First, comes Clovis (466-511) whose blue-grey eyes stare reflectively into the middle distance and whose long blond hair and beard give away his Frankish (Germanic) roots. He became king of the Salian Franks, ruling over land which is today in Holland and Belgium, on the death of his father when he was only 15. He was such a fierce and ambitious warrior that by the end of his 30-year reign he had unified the various Frankish tribes, won decisive victories over the Romans and conquered much of Gaul. He ruled over more of what is now France than anyone had before him.
He was certainly ferocious, as the story of the “Vase of Soissons” shows. After defeating the Roman Syagrius at Soissons, in what is now northern France, Clovis allowed his men to plunder riches from the local church, but when the bishop pleaded to keep one particularly beautiful silver chalice, he relented. The soldier holding it was so furious he smashed the vase to the ground, rather than handing it back. A year later, Clovis met the same soldier on parade, remembered the incident, took an axe to his head and killed him. The troops watching this presumably quickly grasped the message that Clovis was to be obeyed without question.

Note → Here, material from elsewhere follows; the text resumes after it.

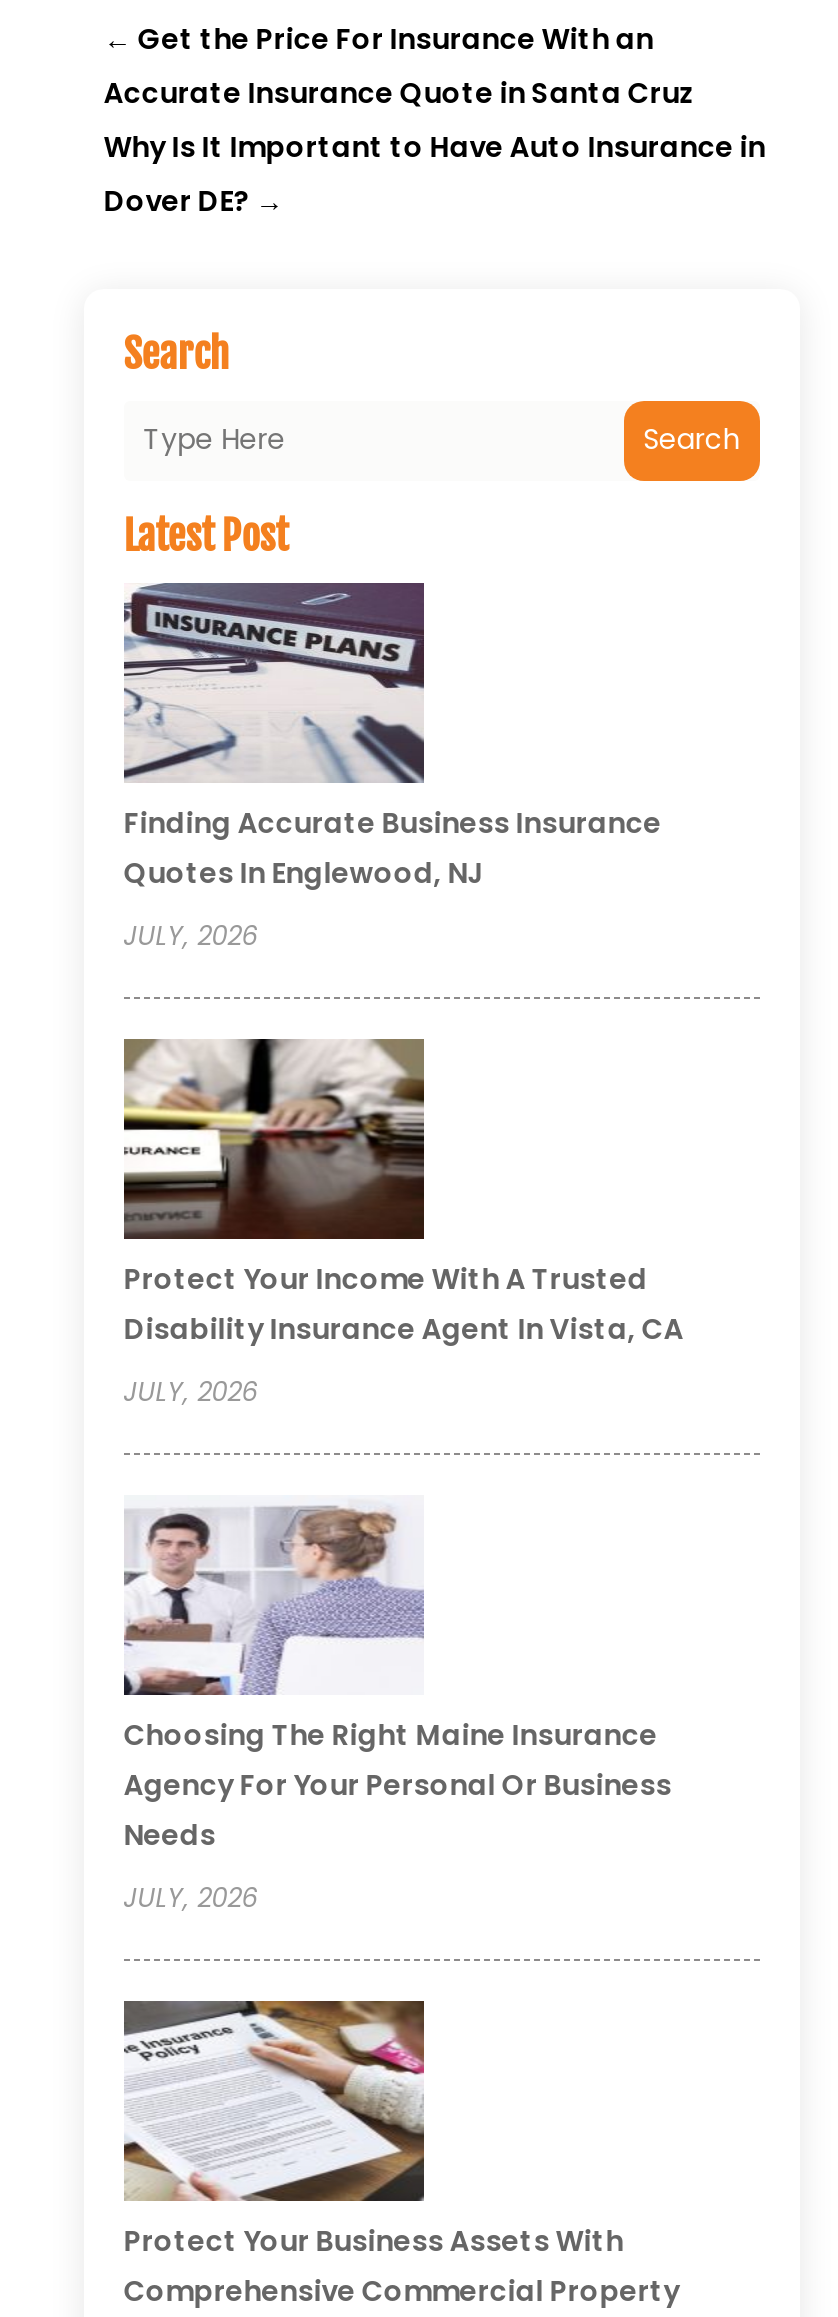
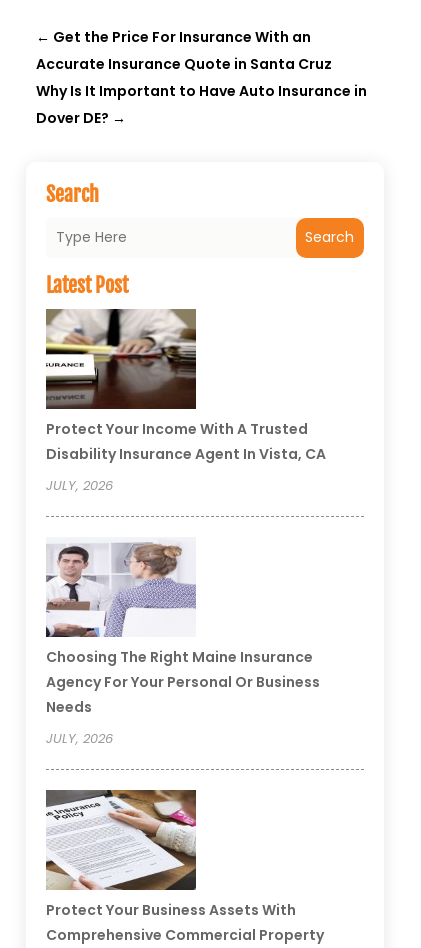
- [image]
- Finding Accurate Business Insurance
- Quotes In Englewood, NJ
- JULY, 2026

Clovis was highly effective. The historian John Julius Norwich writes that “he was a monster, often cold-blooded in battle,” and it is said that he was willing to assassinate even his own allies in his bid for power. But his rise was also thanks to other factors, such as marrying some of his children to leading members of rival tribes, thus drawing them into his orbit. As his position as the single ruler of the Franks became clear he was astute enough to declare the role hereditary, thus founding the Merovingian Dynasty which ruled for the next two centuries.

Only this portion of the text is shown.